Have you ever had one of those anxiety dreams where you get into a fight with an inexplicable nemesis and your dream self decides to throw a massive punch, only for it not to land? You hit him with a left hook, a right hook, and still he stands there, grinning vindictively. Your fists strike against him, again and again and again, only to bounce off his face with impotent frailty. The harder you exert yourself, the more feeble you become. Suddenly, you wake, covered in sweat, burdened by a feeling of inadequacy and profound unease.
That nightmare, that specific nightmare, is analogous to the banter on Match of the Day at the moment. There's something uneasy about it, something inadequate, and there has been for several weeks. We don't know what's gone on behind the scenes but, whatever it is, the badinage between pundits has deteriorated to the point of being mildly disquieting. The banter just isn't landing, for whatever reason. Gary Lineker finds himself at the helm of a rudderless ship, floating on a becalmed sea devoid of witty repartee.
Take last week's limpest exchange between Alan Shearer and Danny Murphy, for instance. With the pair debating the award of a penalty, Murphy went at Shearer with something like: "They say your eyesight gets worse as you get older," to which Shearer had a comeback that amounted to: "Oh, so yours must be getting worse, then."
Now, come on, we are better than this. This is the sort of exchange that the BBC should be legally required to dub over with a deafening fart noise, before cutting in with a live broadcast to the nation to apologise for subjecting us to such utter dross. We, the mighty British, once built an empire upon which the sun never set, the foundation of which was fantastic banter. Throughout history, we have defeated our bitterest enemies with banter: we took the piss out of Napoleon for being a short arse; we sang songs about Hitler's bollocks; we bantered off the Soviet Union with Animal Farm; we plunged ourselves into social turmoil just to make the equivalent of a political wanker sign at the EU.

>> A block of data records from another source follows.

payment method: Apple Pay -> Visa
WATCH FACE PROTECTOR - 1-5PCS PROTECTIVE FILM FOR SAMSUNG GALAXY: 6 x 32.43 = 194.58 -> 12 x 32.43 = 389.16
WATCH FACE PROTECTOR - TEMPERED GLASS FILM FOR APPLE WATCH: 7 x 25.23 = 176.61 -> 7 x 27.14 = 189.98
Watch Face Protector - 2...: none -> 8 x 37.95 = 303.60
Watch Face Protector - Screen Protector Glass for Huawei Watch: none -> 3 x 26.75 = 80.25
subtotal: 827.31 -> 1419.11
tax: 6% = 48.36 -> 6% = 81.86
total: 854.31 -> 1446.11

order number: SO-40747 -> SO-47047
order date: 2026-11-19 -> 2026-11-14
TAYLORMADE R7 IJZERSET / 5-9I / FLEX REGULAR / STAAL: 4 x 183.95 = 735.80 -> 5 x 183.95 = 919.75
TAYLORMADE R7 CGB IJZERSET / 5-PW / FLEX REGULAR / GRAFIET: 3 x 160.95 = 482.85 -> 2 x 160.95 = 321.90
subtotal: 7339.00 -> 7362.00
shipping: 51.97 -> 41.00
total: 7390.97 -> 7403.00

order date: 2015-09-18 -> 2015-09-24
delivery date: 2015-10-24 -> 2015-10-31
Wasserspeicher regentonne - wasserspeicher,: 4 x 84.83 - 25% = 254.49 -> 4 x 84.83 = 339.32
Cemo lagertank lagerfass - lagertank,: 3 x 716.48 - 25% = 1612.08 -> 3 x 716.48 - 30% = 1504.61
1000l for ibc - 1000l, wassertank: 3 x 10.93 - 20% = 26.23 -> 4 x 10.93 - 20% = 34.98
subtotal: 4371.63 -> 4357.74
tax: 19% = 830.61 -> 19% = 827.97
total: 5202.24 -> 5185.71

Shearer and his co-pundits have a duty to the nation to maintain high standards of banter on Match of the Day. They have a duty to stand tall and go toe-to-toe, landing thunderous blows upon each other regarding their relative baldness, discipline and talent as former professional footballers, leaving their television audience nodding approvingly and occasionally interjecting with things like "Magnificent!", "Hear hear!" and "Jolly good show!" Instead, they are feebly swinging away, occasionally scuffing one another with the most decrepit of quips. It's a bloody disgrace, and something must be done about it immediately. We call upon the BBC to make Britain great again: unfurl the Union Jack, replace all other programming with a constant loop of the national anthem, and revitalise the enfeebled banter on the nation's favourite highlights show.